Prompt: Restate the entries below exactly. Images are not part of the copy.

Dataset extract:
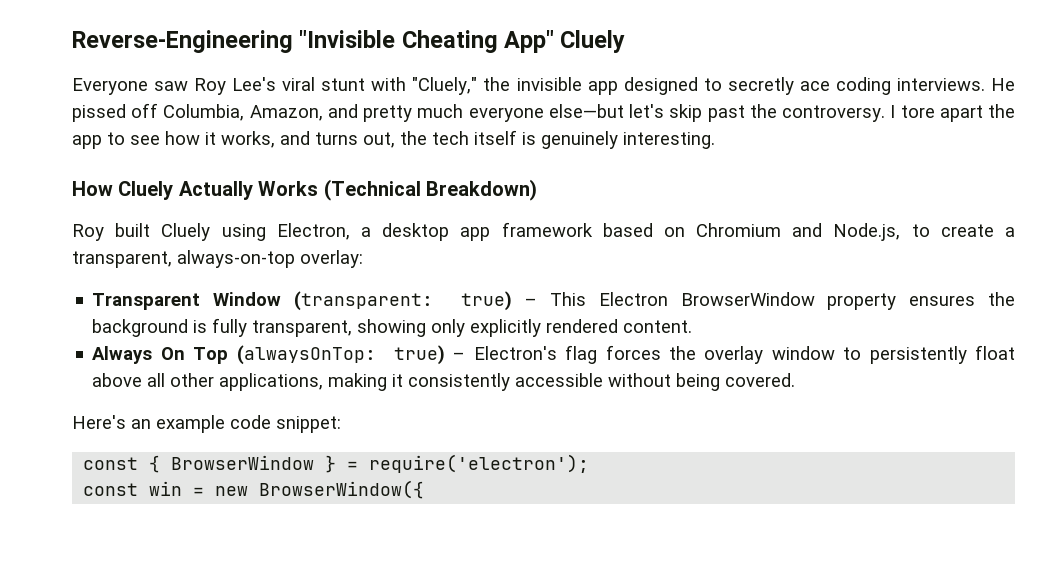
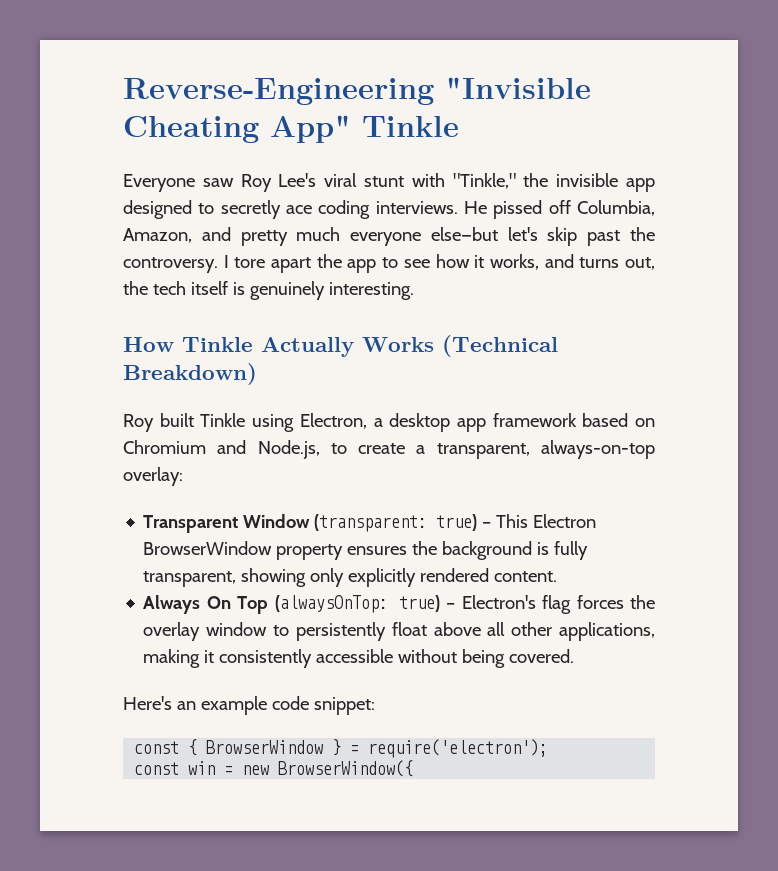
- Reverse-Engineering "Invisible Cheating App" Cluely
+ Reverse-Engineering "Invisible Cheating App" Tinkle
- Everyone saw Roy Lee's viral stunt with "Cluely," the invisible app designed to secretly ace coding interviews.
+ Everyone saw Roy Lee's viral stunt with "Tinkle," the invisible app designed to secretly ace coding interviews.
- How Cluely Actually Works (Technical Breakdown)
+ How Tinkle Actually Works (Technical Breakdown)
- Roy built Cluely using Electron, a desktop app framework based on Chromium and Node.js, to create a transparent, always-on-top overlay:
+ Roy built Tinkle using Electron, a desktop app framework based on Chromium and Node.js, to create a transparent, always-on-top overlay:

Expected output:
- Reverse-Engineering "Invisible Cheating App" Cluely
+ Reverse-Engineering "Invisible Cheating App" Tinkle
- Everyone saw Roy Lee's viral stunt with "Cluely," the invisible app designed to secretly ace coding interviews.
+ Everyone saw Roy Lee's viral stunt with "Tinkle," the invisible app designed to secretly ace coding interviews.
- How Cluely Actually Works (Technical Breakdown)
+ How Tinkle Actually Works (Technical Breakdown)
- Roy built Cluely using Electron, a desktop app framework based on Chromium and Node.js, to create a transparent, always-on-top overlay:
+ Roy built Tinkle using Electron, a desktop app framework based on Chromium and Node.js, to create a transparent, always-on-top overlay:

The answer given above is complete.